К сожалению, полностью отдаться раздумьям об Ирине, о том, как помочь ей, у Юрия Петровича не было возможности. Толчея разных дел – вздорных, пустых – занимала немалую часть его времени. Второе место после Ирининого дела занимало дело депутата Кобрина, с которым еще предстояло повозиться. Надо заметить, что депутат проявлял все большую и большую активность, все большее любопытство о том, как движутся его дела, – это и понятно, Аркадий Самойлович был человек нервный, не выносящий и малого дискомфорта в своей полной благ жизни государственного деятеля. Статья в «Новом экспрессе», очевидно, была не так уж безобидна, и развернутая газетой кампания уже получила огласку. Во всяком случае, волнение Аркадия Самойловича возрастало день ото дня.
Едва расположившись за рабочим столом, Гордеев был как раз отвлечен от дел звонком депутата. В голосе Кобрина слышалась начальственная значительность и некоторое превосходство, из чего Юрий Петрович заключил, что Кобрин разговаривает на чужом слуху.

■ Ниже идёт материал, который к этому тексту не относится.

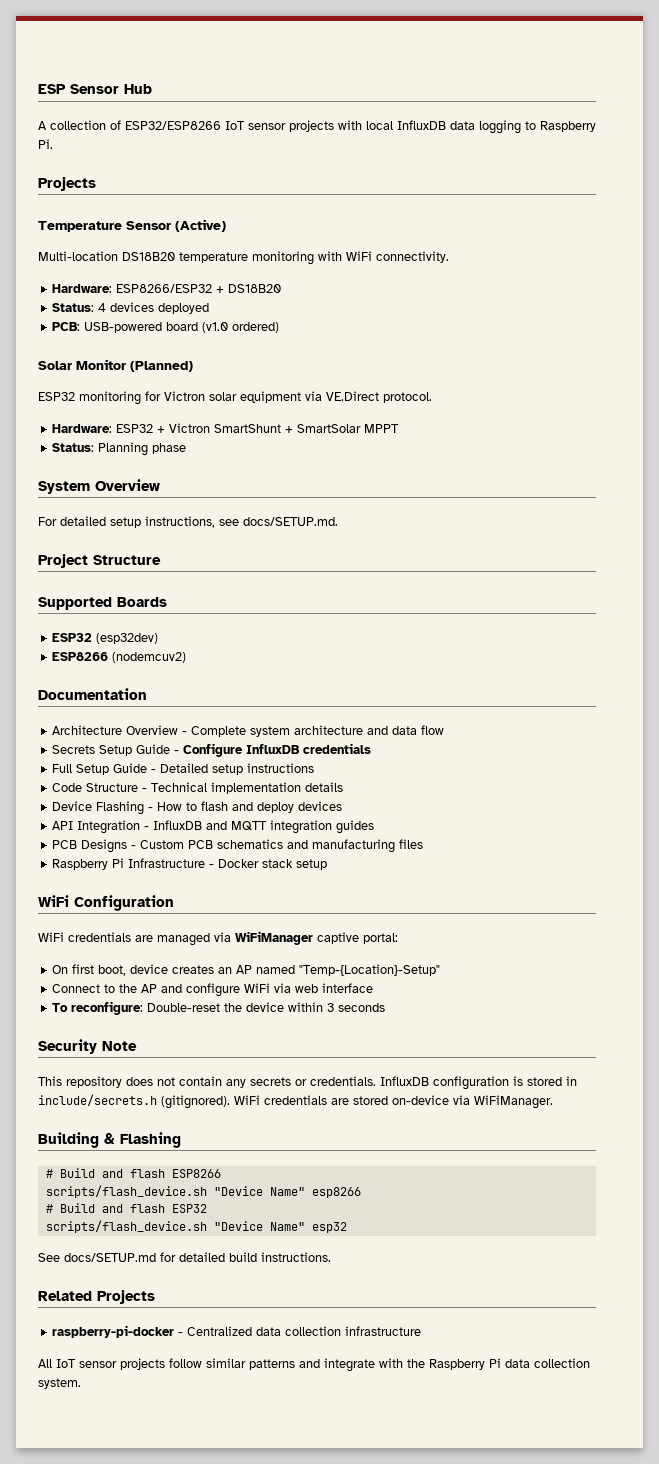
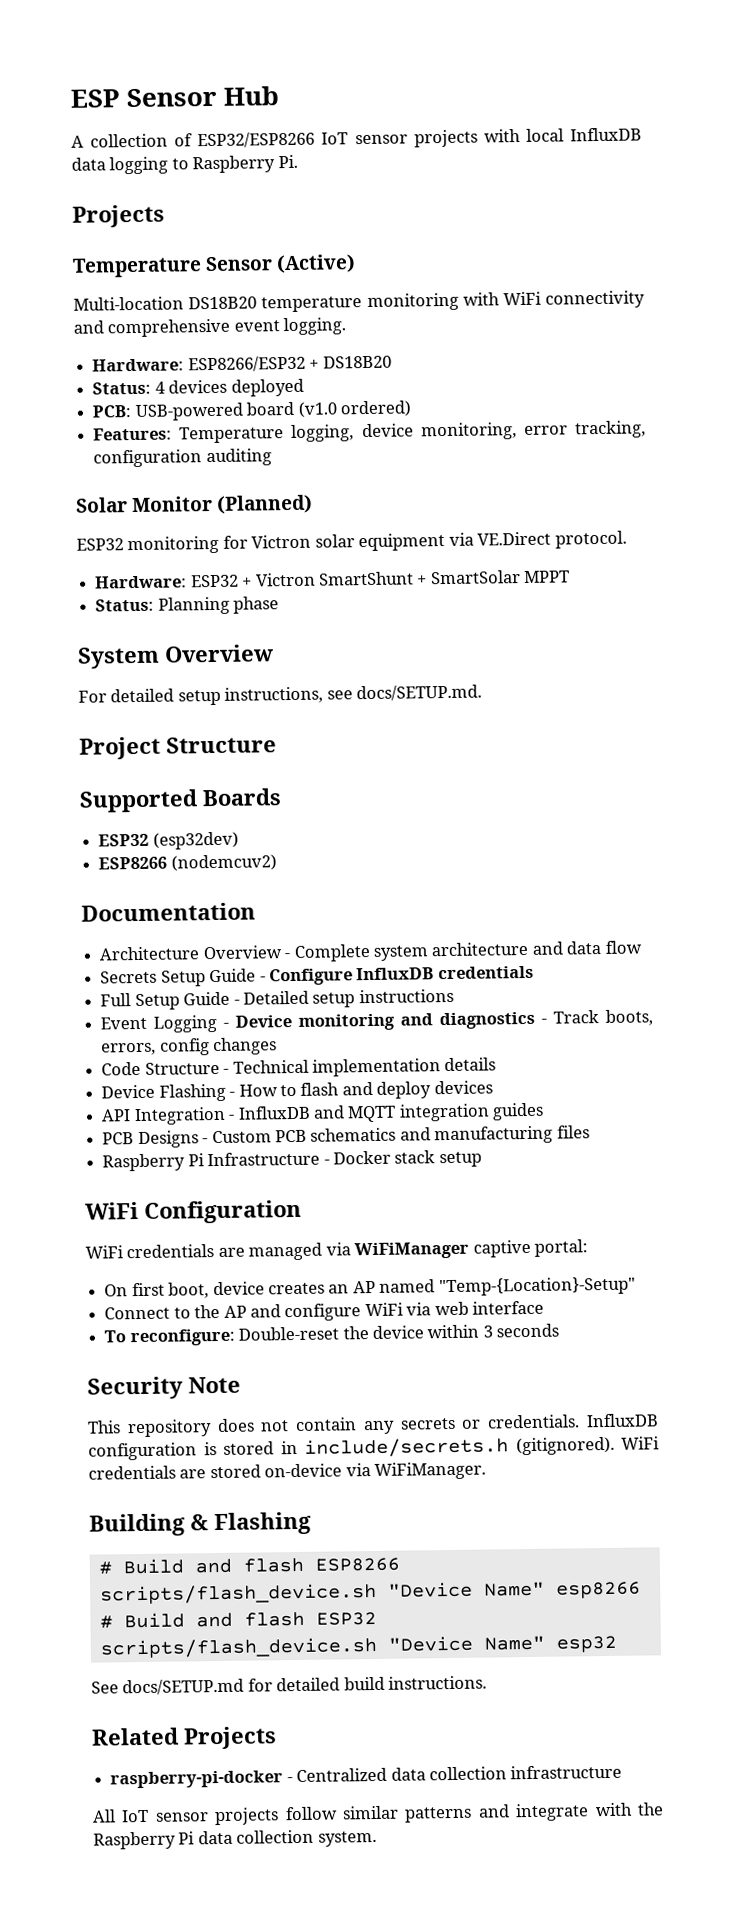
- Multi-location DS18B20 temperature monitoring with WiFi connectivity.
+ Multi-location DS18B20 temperature monitoring with WiFi connectivity and comprehensive event logging.
+ Features: Temperature logging, device monitoring, error tracking, configuration auditing
+ Event Logging - Device monitoring and diagnostics - Track boots, errors, config changes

– Юрий Петрович? – высоким поставленным голосом воззвал Кобрин в трубке.
– Да, Аркадий Самойлович.
– Меня интересует, насколько вы продвинулись в деле? Как долго мне еще ходить оклеветанным?
Кобрин делал попытку говорить иронически, но чувствовалось, что он волнуется.
– Пока нечем вас порадовать, – отозвался Гордеев. – Я встретился с редактором. Мне было показалось, что он готов пойти на уступки, но, кажется, пока еще не время. Я пробовал говорить с ним о вариантах договора, но он ни в какую. Кажется, он предпочитает роль обличителя.
– О каком обличении вы говорите? – возмутился собеседник. – Мы можем говорить только о факте безоглядной клеветы, о возмутительной провокации…
Гордеев укрепился в подозрении, что рядом с Кобриным кто-то есть, возможно, не близкий к делу, но все же не посторонний. Оставалось недоумевать, почему Кобрин выбрал для звонка такое неудачное время.
– Конечно, – тускло согласился Гордеев, – мы с вами понимаем, что редакция не права, но так или иначе мне дали понять, что располагают убедительными документами о вашей причастности… Я еще не пробовал говорить о возможности компенсации…
– Вот! – гневно прервал его Кобрин. – Вот она, человеческая природа, они не знают, что им предпочесть – быть им тщеславными или жадными! Все эти народные обличители на одно лицо – либо продаются за деньги, либо за почести!